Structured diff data
'''

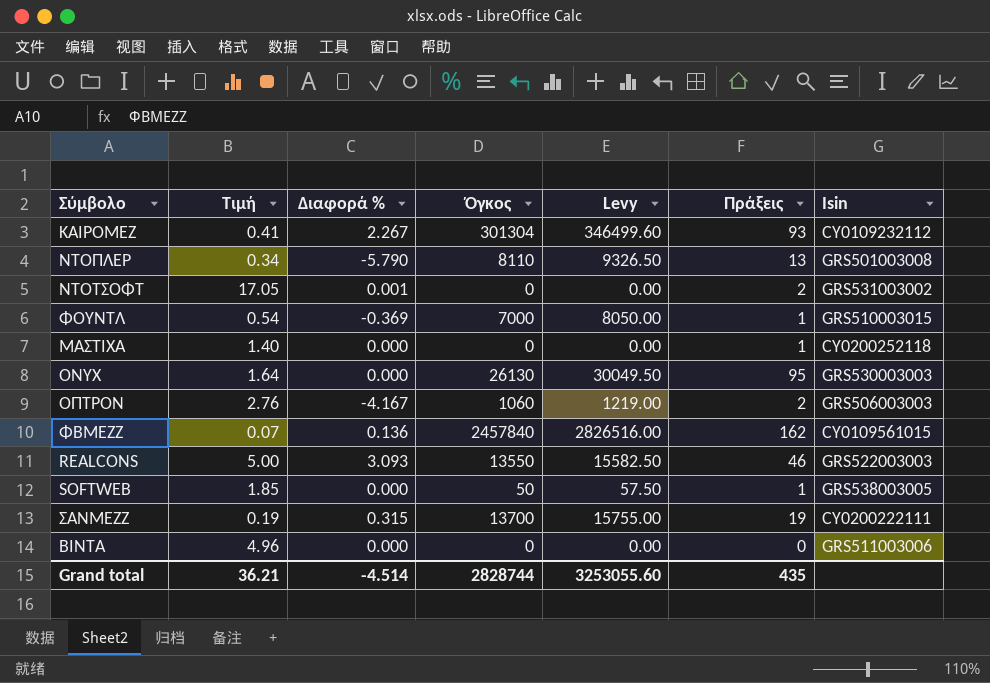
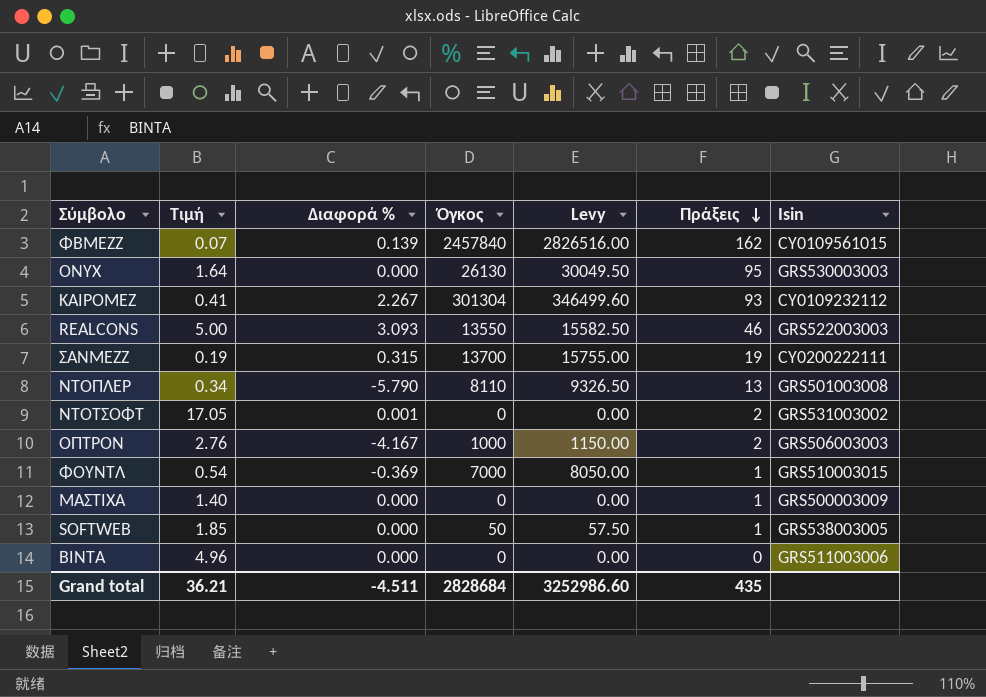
row order: none -> Πράξεις descending
ΦΒΜΕΖΖ | Διαφορά %: 0.136 -> 0.139
ΟΠΤΡΟΝ | Όγκος: 1060 -> 1000
ΟΠΤΡΟΝ | Levy: 1219.00 -> 1150.00
ΜΑΣΤΙΧΑ | Isin: CY0200252118 -> GRS500003009
Grand total | Διαφορά %: -4.514 -> -4.511
Grand total | Όγκος: 2828744 -> 2828684
Grand total | Levy: 3253055.60 -> 3252986.60

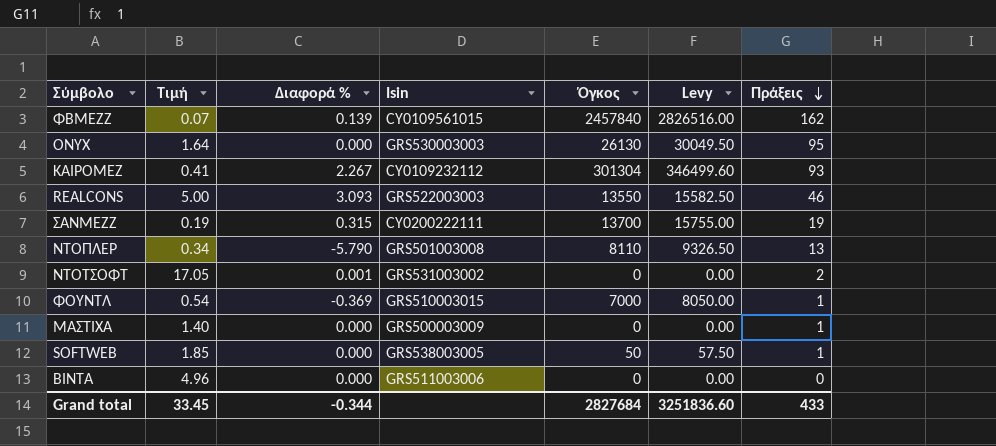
column Isin | position: 7 -> 4
row ΟΠΤΡΟΝ: 2.76 | -4.167 | 1000 | 1150.00 | 2 | GRS506003003 -> none
Grand total | Τιμή: 36.21 -> 33.45
Grand total | Διαφορά %: -4.511 -> -0.344
Grand total | Όγκος: 2828684 -> 2827684
Grand total | Levy: 3252986.60 -> 3251836.60
Grand total | Πράξεις: 435 -> 433

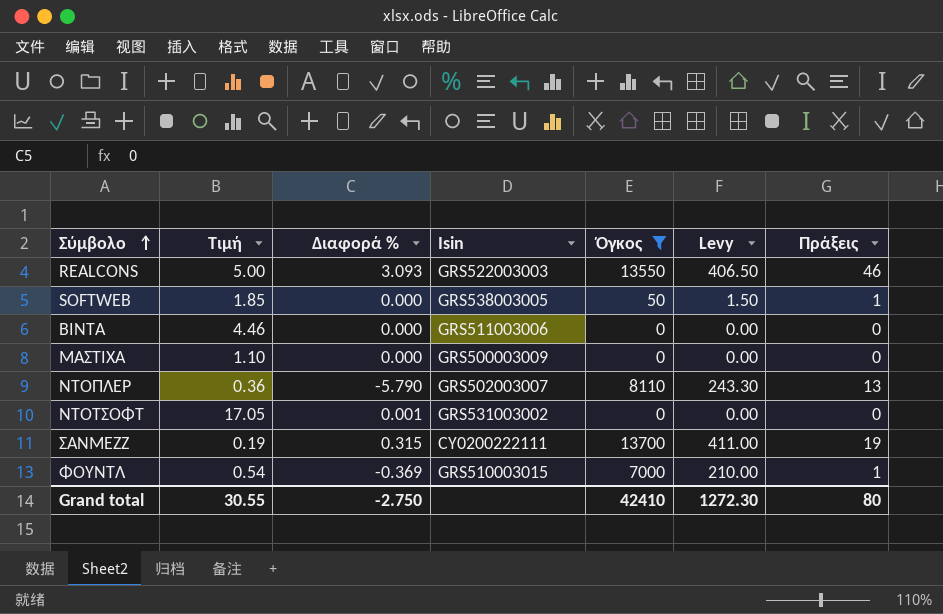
filter: none -> Όγκος <= 13700
row order: Πράξεις descending -> Σύμβολο ascending
column Levy | formula: [Όγκος] * 1.15 -> [Όγκος] * 0.03
ΒΙΝΤΑ | Τιμή: 4.96 -> 4.46
ΜΑΣΤΙΧΑ | Τιμή: 1.40 -> 1.10
ΜΑΣΤΙΧΑ | Πράξεις: 1 -> 0
ΝΤΟΠΛΕΡ | Τιμή: 0.34 -> 0.36
ΝΤΟΠΛΕΡ | Isin: GRS501003008 -> GRS502003007
ΝΤΟΤΣΟΦΤ | Πράξεις: 2 -> 0
Grand total | Τιμή: 33.45 -> 30.55
Grand total | Διαφορά %: -0.344 -> -2.750
Grand total | Όγκος: 2827684 -> 42410
Grand total | Levy: 3251836.60 -> 1272.30
Grand total | Πράξεις: 433 -> 80

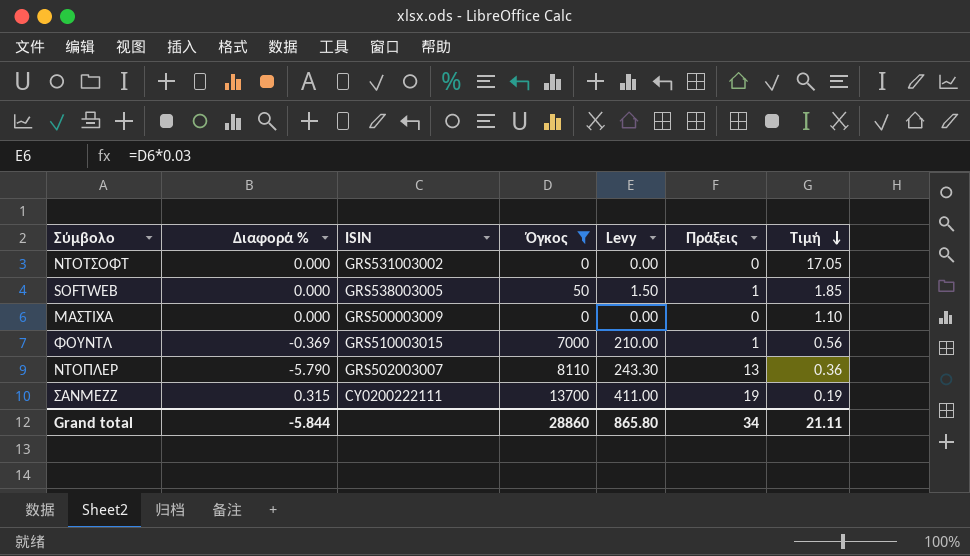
row order: Σύμβολο ascending -> Τιμή descending
column name: Isin -> ISIN
column Τιμή | position: 2 -> 7
row REALCONS: 5.00 | 3.093 | GRS522003003 | 13550 | 406.50 | 46 -> none
row ΒΙΝΤΑ: 4.46 | 0.000 | GRS511003006 | 0 | 0.00 | 0 -> none
ΝΤΟΤΣΟΦΤ | Διαφορά %: 0.001 -> 0.000
ΦΟΥΝΤΛ | Τιμή: 0.54 -> 0.56
Grand total | Διαφορά %: -2.750 -> -5.844
Grand total | Όγκος: 42410 -> 28860
Grand total | Levy: 1272.30 -> 865.80
Grand total | Πράξεις: 80 -> 34
Grand total | Τιμή: 30.55 -> 21.11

'''

Print each record exactly as it stands, omitting the pictures.

row order: none -> Πράξεις descending
ΦΒΜΕΖΖ | Διαφορά %: 0.136 -> 0.139
ΟΠΤΡΟΝ | Όγκος: 1060 -> 1000
ΟΠΤΡΟΝ | Levy: 1219.00 -> 1150.00
ΜΑΣΤΙΧΑ | Isin: CY0200252118 -> GRS500003009
Grand total | Διαφορά %: -4.514 -> -4.511
Grand total | Όγκος: 2828744 -> 2828684
Grand total | Levy: 3253055.60 -> 3252986.60

column Isin | position: 7 -> 4
row ΟΠΤΡΟΝ: 2.76 | -4.167 | 1000 | 1150.00 | 2 | GRS506003003 -> none
Grand total | Τιμή: 36.21 -> 33.45
Grand total | Διαφορά %: -4.511 -> -0.344
Grand total | Όγκος: 2828684 -> 2827684
Grand total | Levy: 3252986.60 -> 3251836.60
Grand total | Πράξεις: 435 -> 433

filter: none -> Όγκος <= 13700
row order: Πράξεις descending -> Σύμβολο ascending
column Levy | formula: [Όγκος] * 1.15 -> [Όγκος] * 0.03
ΒΙΝΤΑ | Τιμή: 4.96 -> 4.46
ΜΑΣΤΙΧΑ | Τιμή: 1.40 -> 1.10
ΜΑΣΤΙΧΑ | Πράξεις: 1 -> 0
ΝΤΟΠΛΕΡ | Τιμή: 0.34 -> 0.36
ΝΤΟΠΛΕΡ | Isin: GRS501003008 -> GRS502003007
ΝΤΟΤΣΟΦΤ | Πράξεις: 2 -> 0
Grand total | Τιμή: 33.45 -> 30.55
Grand total | Διαφορά %: -0.344 -> -2.750
Grand total | Όγκος: 2827684 -> 42410
Grand total | Levy: 3251836.60 -> 1272.30
Grand total | Πράξεις: 433 -> 80

row order: Σύμβολο ascending -> Τιμή descending
column name: Isin -> ISIN
column Τιμή | position: 2 -> 7
row REALCONS: 5.00 | 3.093 | GRS522003003 | 13550 | 406.50 | 46 -> none
row ΒΙΝΤΑ: 4.46 | 0.000 | GRS511003006 | 0 | 0.00 | 0 -> none
ΝΤΟΤΣΟΦΤ | Διαφορά %: 0.001 -> 0.000
ΦΟΥΝΤΛ | Τιμή: 0.54 -> 0.56
Grand total | Διαφορά %: -2.750 -> -5.844
Grand total | Όγκος: 42410 -> 28860
Grand total | Levy: 1272.30 -> 865.80
Grand total | Πράξεις: 80 -> 34
Grand total | Τιμή: 30.55 -> 21.11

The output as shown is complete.